Although during his lifetime the reputation of Osip Emilievich Mandelstam (muhn-dyihl-SHTAHM) was subject to attack that was later, for some time, followed by official silence and suppression of his works in his native country, his stature as a leading Russian poet of the twentieth century subsequently came to be acknowledged by many writers and specialists. Mandelstam’s father, Emil Veniaminovich Mandelstam, was a leather merchant, and his mother was a pianist and came from a family that included members of the intelligentsia. A problematical attitude toward his Jewish background was reflected in some of the author’s works, and impressions of St. Petersburg, where the family moved shortly after his birth, were recorded in later writings. Along with his two brothers, Mandelstam spent much of his early life in the imperial capital. He was educated at the Tenishev Commercial School, which he attended between 1899 and 1907, and he also traveled widely in Europe; in 1909 and 1910 he enrolled for two semesters at the University of Heidelberg. Upon his return to Russia, Mandelstam entered the University of St. Petersburg, but he did not apparently receive a degree. Far more than academic pursuits, poetry and other forms of creative writing began to command his attention; by 1908 he had composed some verse, and in 1913 the collection Stone appeared. Critical essays from this period manifested his affiliation with the Acmeist movement, and, in keeping with the tenets of that group, he upheld the aesthetic integrity of the word as a means of achieving in a precise manner the direct evocation of emotional experience. In stating his opposition to the rival Symbolist school, he maintained that semantic and philological consciousness lay at the center of their differences. Mandelstam’s views on literature led to a prolonged friendship with the distinguished poet Anna Akhmatova.

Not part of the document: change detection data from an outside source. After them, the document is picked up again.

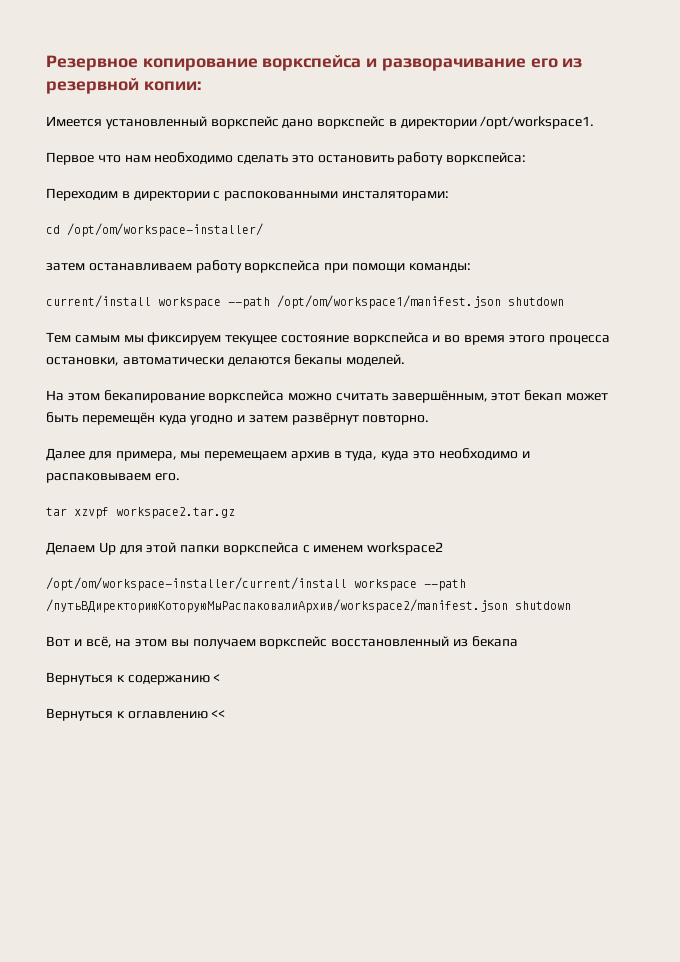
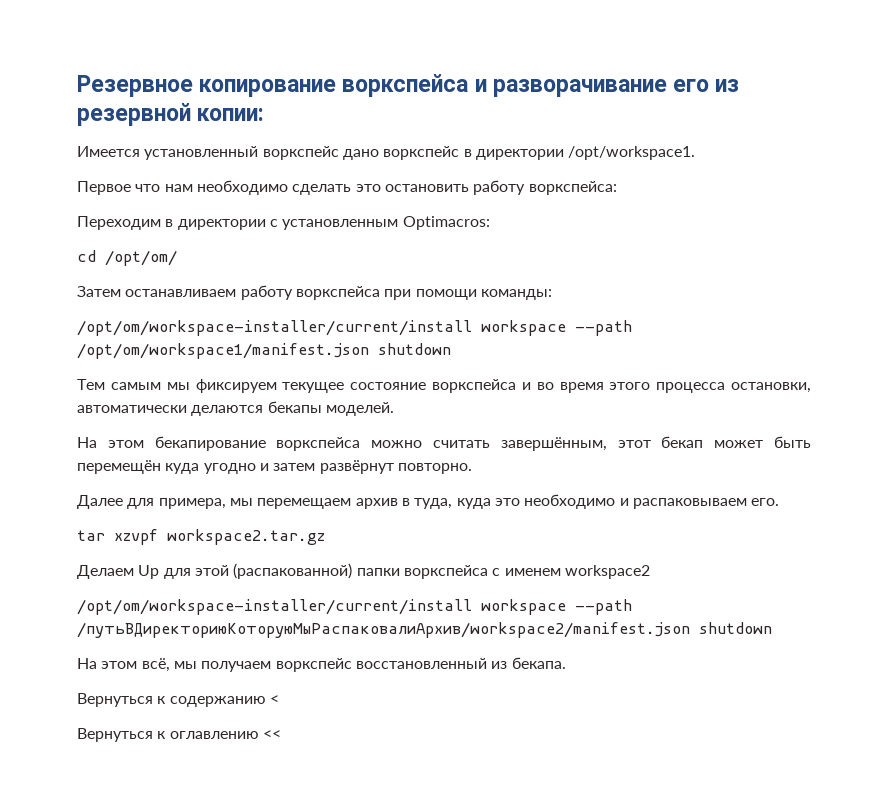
[224,191,449,201] распокованными инсталяторами: -> [282,216,490,230] установленным Optimacros:
[67,223,263,237] [46,263,85,271] /opt/om/workspace-installer/ // затем -> [105,250,177,266] [77,286,121,297] /opt/om/ // Затем
[46,295,151,308] current/install -> [77,320,472,336] /opt/om/workspace-installer/current/install
(177, 547) none -> [233,563,353,579] (распакованной)
[46,636,189,648] Вот и всё, на этом вы -> [77,658,197,672] На этом всё, мы
[471,636,518,647] бекапа -> [511,657,566,669] бекапа.

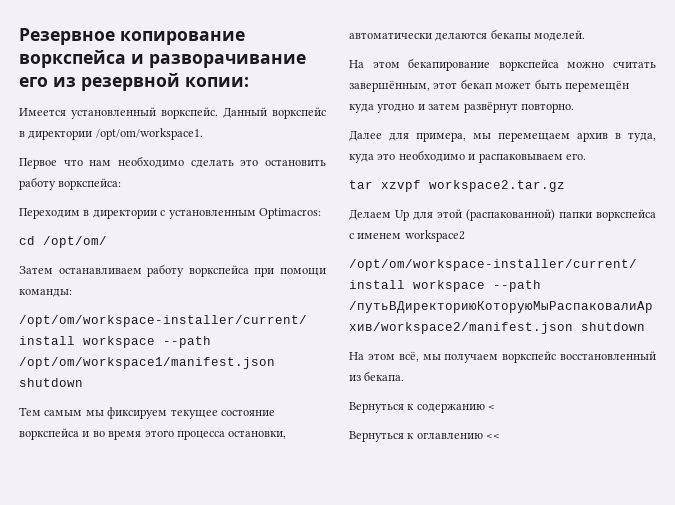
[262,146,379,160] воркспейс дано -> [161,107,267,119] воркспейс. Данный
[568,146,696,160] /opt/workspace1. -> [95,128,203,140] /opt/om/workspace1.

At the outset of his career, his poetry displayed lilting optimistic qualities that celebrated the possibilities for lyrical achievement he had discovered.
For medical reasons Mandelstam was excused from military service during World War I. After working for a public relief organization, he traveled for some time in the Crimea, where he came to know the writer Marina Tsvetayeva. During the Russian Revolution of 1917 he was in Petrograd, and he became employed in the Soviet commissariat of education; by 1918 he had moved to Moscow, still working for the government. In southern Russia he was arrested briefly by Soviet and then by White officials. While in Kiev he had met Nadezhda Yakovlevna Khazina, and in 1922 they were married in Moscow. In addition...
(The entire section is 1077 words.)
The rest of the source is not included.